PROVIDED MATERIAL below:

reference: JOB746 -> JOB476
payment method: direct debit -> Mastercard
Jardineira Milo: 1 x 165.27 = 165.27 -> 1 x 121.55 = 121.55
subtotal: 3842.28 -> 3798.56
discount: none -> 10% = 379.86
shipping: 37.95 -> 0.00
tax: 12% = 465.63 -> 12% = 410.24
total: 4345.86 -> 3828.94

End of PROVIDED MATERIAL.
PROVIDED MATERIAL below:

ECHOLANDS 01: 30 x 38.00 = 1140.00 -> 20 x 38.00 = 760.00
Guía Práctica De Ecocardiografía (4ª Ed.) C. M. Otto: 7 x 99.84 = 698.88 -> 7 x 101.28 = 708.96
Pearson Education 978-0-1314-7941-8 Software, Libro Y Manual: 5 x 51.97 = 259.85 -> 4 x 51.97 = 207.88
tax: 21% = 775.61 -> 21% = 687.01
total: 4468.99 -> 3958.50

End of PROVIDED MATERIAL.
PROVIDED MATERIAL below:

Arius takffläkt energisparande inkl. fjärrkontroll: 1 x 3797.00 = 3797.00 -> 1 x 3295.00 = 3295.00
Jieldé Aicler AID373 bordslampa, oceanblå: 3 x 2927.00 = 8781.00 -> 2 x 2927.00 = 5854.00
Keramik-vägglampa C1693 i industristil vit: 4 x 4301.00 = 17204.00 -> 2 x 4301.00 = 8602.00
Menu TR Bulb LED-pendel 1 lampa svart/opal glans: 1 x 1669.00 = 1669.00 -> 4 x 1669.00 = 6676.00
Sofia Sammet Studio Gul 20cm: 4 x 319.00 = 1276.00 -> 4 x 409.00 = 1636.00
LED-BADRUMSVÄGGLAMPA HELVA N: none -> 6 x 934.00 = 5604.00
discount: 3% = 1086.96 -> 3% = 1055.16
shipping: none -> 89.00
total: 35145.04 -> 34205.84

End of PROVIDED MATERIAL.

§ EXERCISE REQUIREMENTS
Looking at the data above, write out exactly the lines that start at the one containing "discount: none -> 10% = 379.86" and end at the one containing "total: 4345.86 -> 3828.94"; include both and nothing beyond.

§ ANSWER TO THE PROBLEM
discount: none -> 10% = 379.86
shipping: 37.95 -> 0.00
tax: 12% = 465.63 -> 12% = 410.24
total: 4345.86 -> 3828.94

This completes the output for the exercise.